(Stored records)
<<<<

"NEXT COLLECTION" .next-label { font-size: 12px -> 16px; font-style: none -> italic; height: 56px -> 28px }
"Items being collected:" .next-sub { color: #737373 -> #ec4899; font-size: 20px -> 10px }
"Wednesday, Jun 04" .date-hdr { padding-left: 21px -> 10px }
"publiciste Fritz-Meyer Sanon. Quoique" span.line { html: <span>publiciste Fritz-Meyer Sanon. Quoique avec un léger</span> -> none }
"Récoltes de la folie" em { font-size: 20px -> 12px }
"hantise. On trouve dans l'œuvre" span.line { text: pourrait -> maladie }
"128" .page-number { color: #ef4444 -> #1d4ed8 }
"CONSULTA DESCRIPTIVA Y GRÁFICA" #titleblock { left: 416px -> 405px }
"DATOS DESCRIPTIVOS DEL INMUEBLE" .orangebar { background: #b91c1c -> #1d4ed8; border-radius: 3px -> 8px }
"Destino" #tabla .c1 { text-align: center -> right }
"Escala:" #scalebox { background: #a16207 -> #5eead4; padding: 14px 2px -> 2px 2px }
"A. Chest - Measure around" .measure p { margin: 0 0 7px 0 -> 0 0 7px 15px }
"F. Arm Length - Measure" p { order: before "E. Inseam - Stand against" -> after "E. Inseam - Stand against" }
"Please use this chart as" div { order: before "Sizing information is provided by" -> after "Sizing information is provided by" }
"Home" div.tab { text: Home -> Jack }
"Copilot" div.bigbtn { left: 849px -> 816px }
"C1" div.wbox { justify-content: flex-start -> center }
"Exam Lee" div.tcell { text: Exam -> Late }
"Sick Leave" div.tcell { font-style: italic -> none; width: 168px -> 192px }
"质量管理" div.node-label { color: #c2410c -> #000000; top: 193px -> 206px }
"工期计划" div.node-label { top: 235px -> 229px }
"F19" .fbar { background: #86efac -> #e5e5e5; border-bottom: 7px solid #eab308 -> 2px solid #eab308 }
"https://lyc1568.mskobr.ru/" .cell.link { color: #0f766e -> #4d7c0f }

>>>>

Copy the records above exactly.

"NEXT COLLECTION" .next-label { font-size: 12px -> 16px; font-style: none -> italic; height: 56px -> 28px }
"Items being collected:" .next-sub { color: #737373 -> #ec4899; font-size: 20px -> 10px }
"Wednesday, Jun 04" .date-hdr { padding-left: 21px -> 10px }
"publiciste Fritz-Meyer Sanon. Quoique" span.line { html: <span>publiciste Fritz-Meyer Sanon. Quoique avec un léger</span> -> none }
"Récoltes de la folie" em { font-size: 20px -> 12px }
"hantise. On trouve dans l'œuvre" span.line { text: pourrait -> maladie }
"128" .page-number { color: #ef4444 -> #1d4ed8 }
"CONSULTA DESCRIPTIVA Y GRÁFICA" #titleblock { left: 416px -> 405px }
"DATOS DESCRIPTIVOS DEL INMUEBLE" .orangebar { background: #b91c1c -> #1d4ed8; border-radius: 3px -> 8px }
"Destino" #tabla .c1 { text-align: center -> right }
"Escala:" #scalebox { background: #a16207 -> #5eead4; padding: 14px 2px -> 2px 2px }
"A. Chest - Measure around" .measure p { margin: 0 0 7px 0 -> 0 0 7px 15px }
"F. Arm Length - Measure" p { order: before "E. Inseam - Stand against" -> after "E. Inseam - Stand against" }
"Please use this chart as" div { order: before "Sizing information is provided by" -> after "Sizing information is provided by" }
"Home" div.tab { text: Home -> Jack }
"Copilot" div.bigbtn { left: 849px -> 816px }
"C1" div.wbox { justify-content: flex-start -> center }
"Exam Lee" div.tcell { text: Exam -> Late }
"Sick Leave" div.tcell { font-style: italic -> none; width: 168px -> 192px }
"质量管理" div.node-label { color: #c2410c -> #000000; top: 193px -> 206px }
"工期计划" div.node-label { top: 235px -> 229px }
"F19" .fbar { background: #86efac -> #e5e5e5; border-bottom: 7px solid #eab308 -> 2px solid #eab308 }
"https://lyc1568.mskobr.ru/" .cell.link { color: #0f766e -> #4d7c0f }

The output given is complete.